**TASK PROMPT:**
Transcribe the data that follows without changing a word, and omit the pictures.

DATA section start

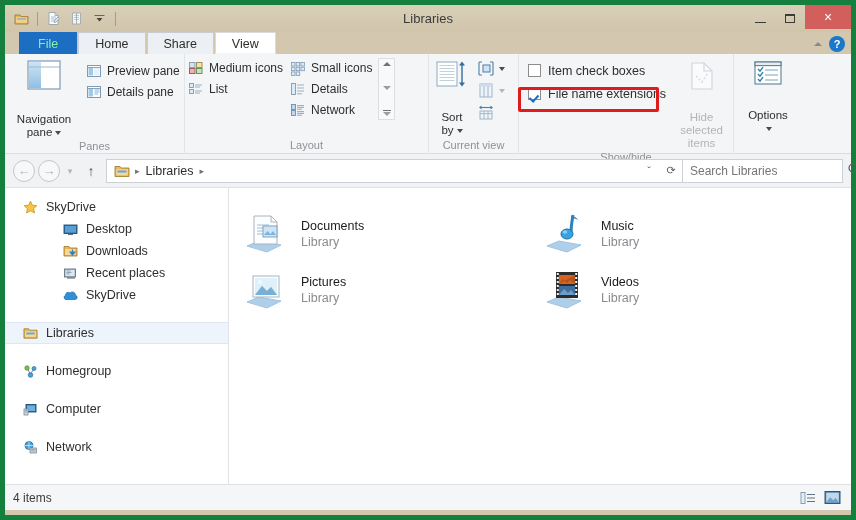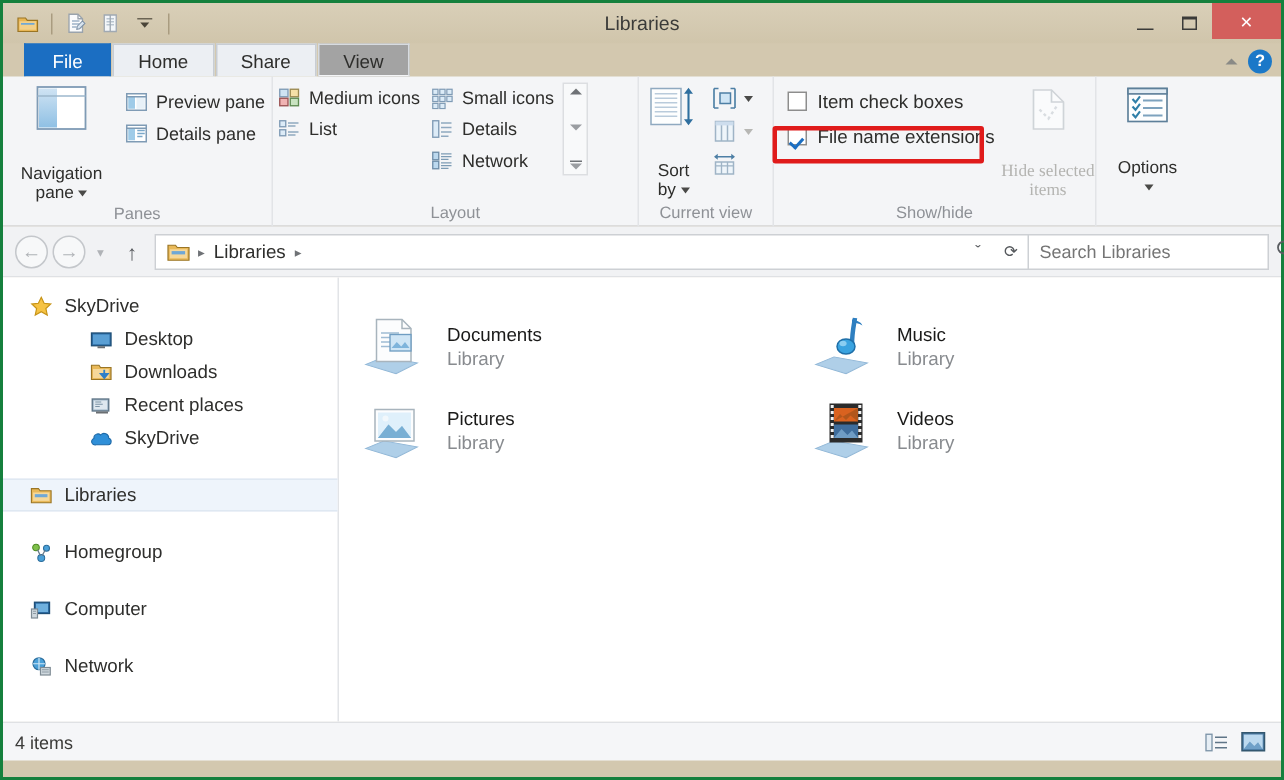--- a/index.html
+++ b/index.html
@@ -18,7 +18,7 @@
     position: absolute; left: 0; top: 0;
     width: 856px; height: 520px;
     background: #d3c8af;
-    border: 2px solid #15803d;
+    border: 5px solid #15803d;
   }
 
   

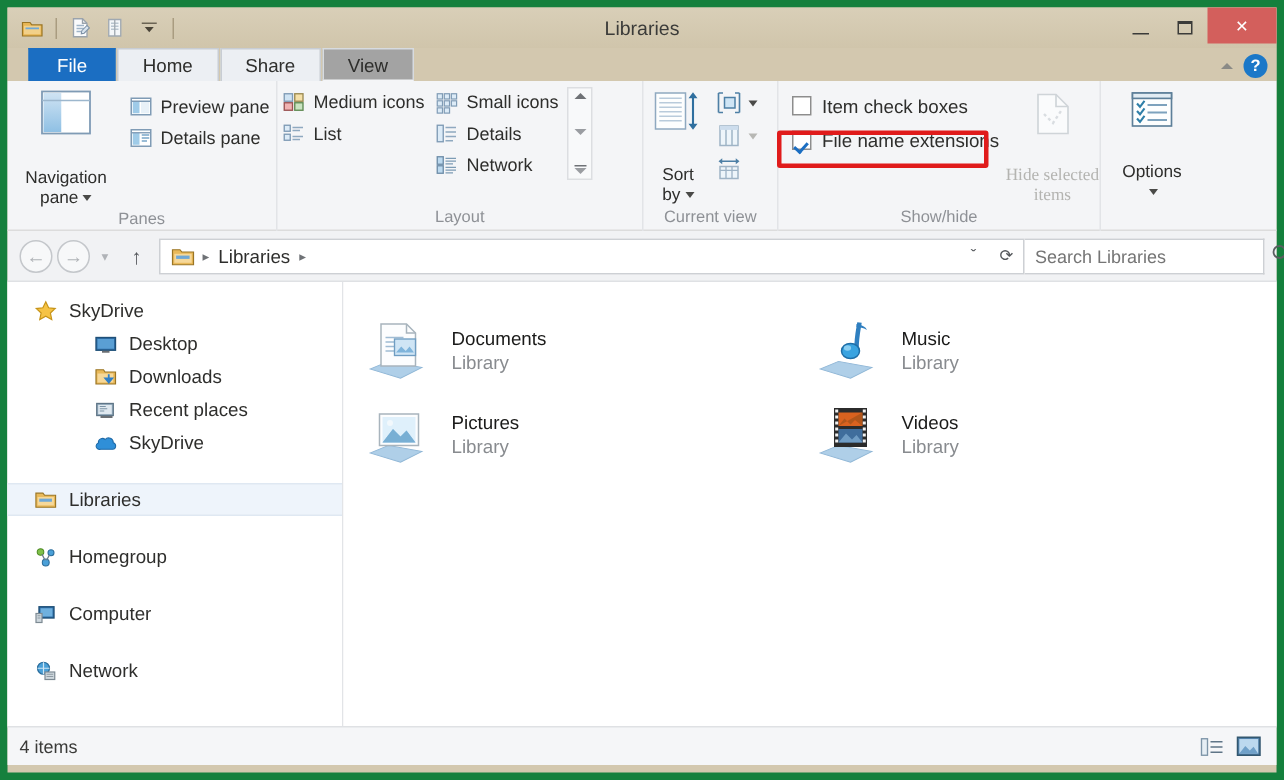--- a/index.html
+++ b/index.html
@@ -81,7 +81,7 @@
     position: relative;
   }
   .tab.file {
-    background: #1b6ec2; color: #ffffff;
+    background: #1b6ec2; color: #86efac;
     border-color: #1b6ec2;
     padding: 0 18px;
   }

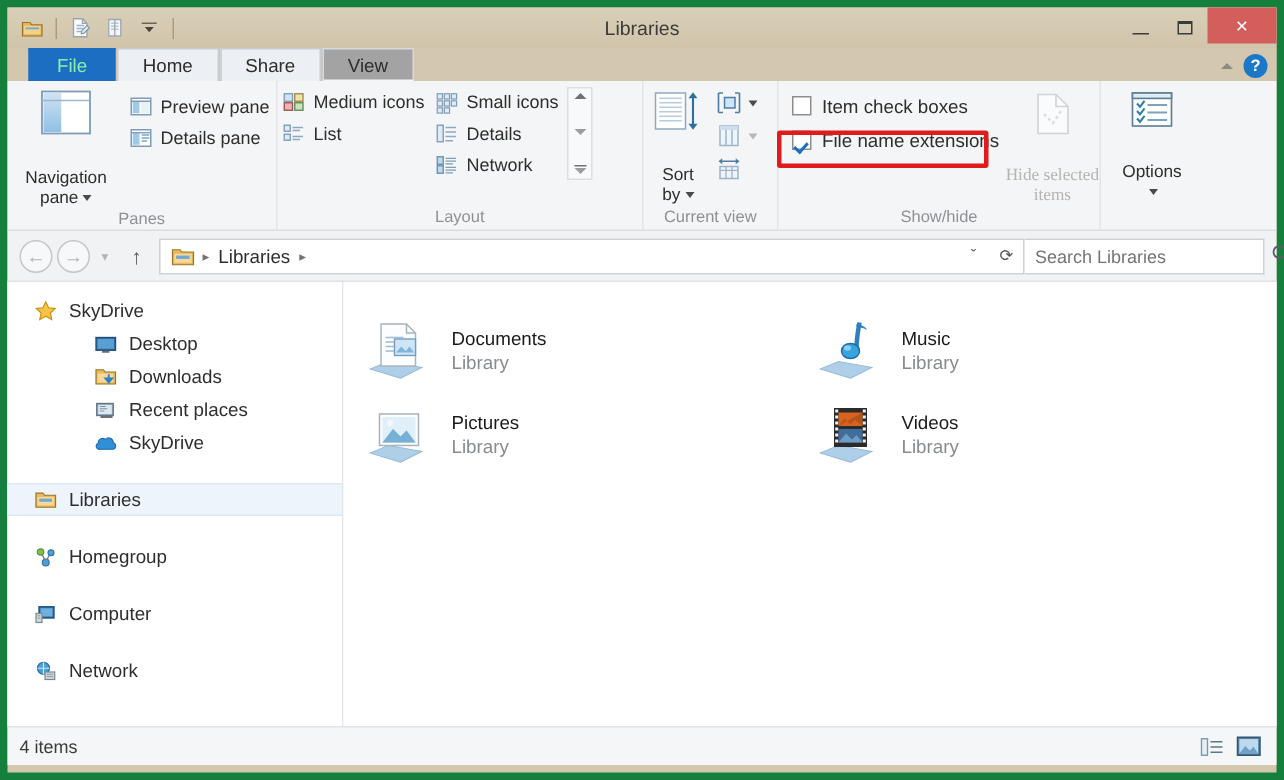--- a/index.html
+++ b/index.html
@@ -86,7 +86,7 @@
     padding: 0 18px;
   }
   .tab.active {
-    background: #a3a3a3;
+    background: #ffffff;
     border-color: #d7dbe0;
     border-bottom: 1px solid #f4f5f7;
     z-index: 3;

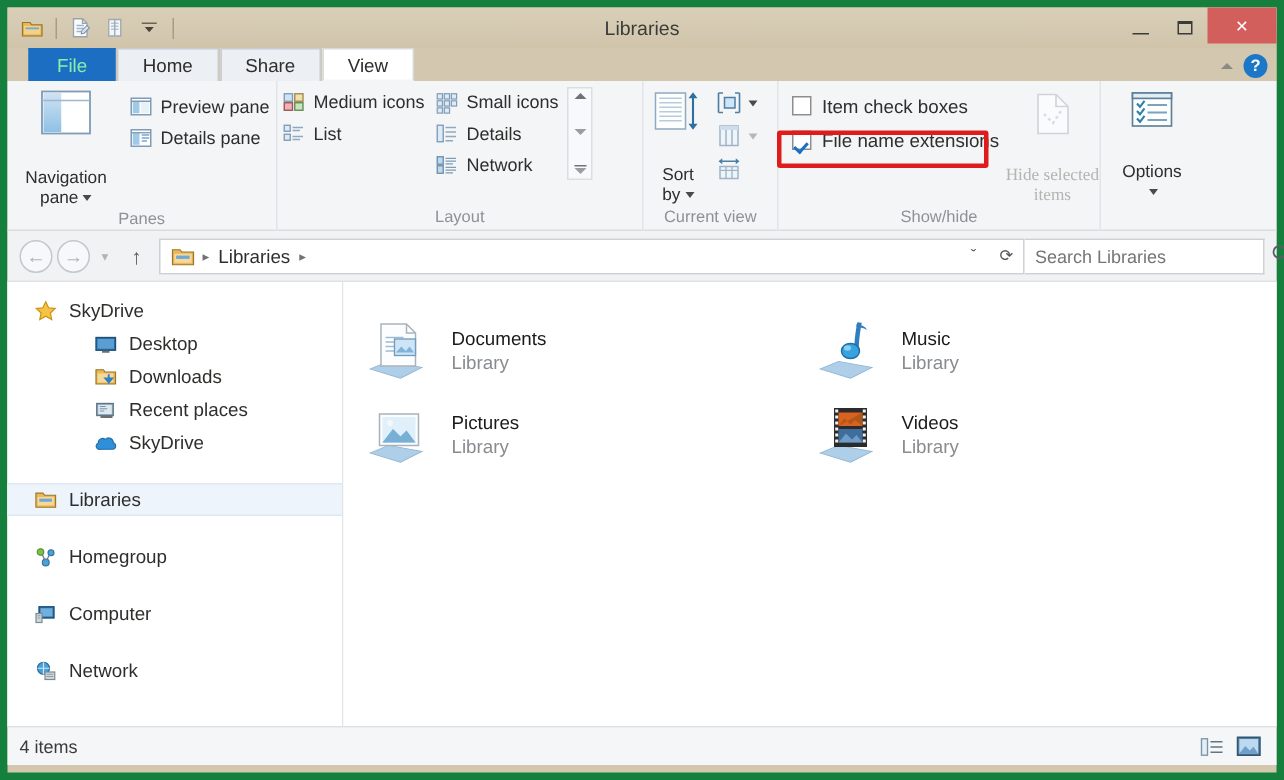--- a/index.html
+++ b/index.html
@@ -140,7 +140,7 @@
     font-size: 11.5px; color: #2e2e2c;
     line-height: 13px;
   }
-  .bigbtn.disabled { color: #b4b4b1; font-family: Liberation Serif, serif; }
+  .bigbtn.disabled { color: #b4b4b1; }
   .bigbtn .caption { margin-top: 18px; }
   .caret-dn {
     display: inline-block;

DATA section end

**RESULT FOR THIS TASK:**
--- a/index.html
+++ b/index.html
@@ -18,7 +18,7 @@
     position: absolute; left: 0; top: 0;
     width: 856px; height: 520px;
     background: #d3c8af;
-    border: 2px solid #15803d;
+    border: 5px solid #15803d;
   }
 
   

--- a/index.html
+++ b/index.html
@@ -81,7 +81,7 @@
     position: relative;
   }
   .tab.file {
-    background: #1b6ec2; color: #ffffff;
+    background: #1b6ec2; color: #86efac;
     border-color: #1b6ec2;
     padding: 0 18px;
   }

--- a/index.html
+++ b/index.html
@@ -86,7 +86,7 @@
     padding: 0 18px;
   }
   .tab.active {
-    background: #a3a3a3;
+    background: #ffffff;
     border-color: #d7dbe0;
     border-bottom: 1px solid #f4f5f7;
     z-index: 3;

--- a/index.html
+++ b/index.html
@@ -140,7 +140,7 @@
     font-size: 11.5px; color: #2e2e2c;
     line-height: 13px;
   }
-  .bigbtn.disabled { color: #b4b4b1; font-family: Liberation Serif, serif; }
+  .bigbtn.disabled { color: #b4b4b1; }
   .bigbtn .caption { margin-top: 18px; }
   .caret-dn {
     display: inline-block;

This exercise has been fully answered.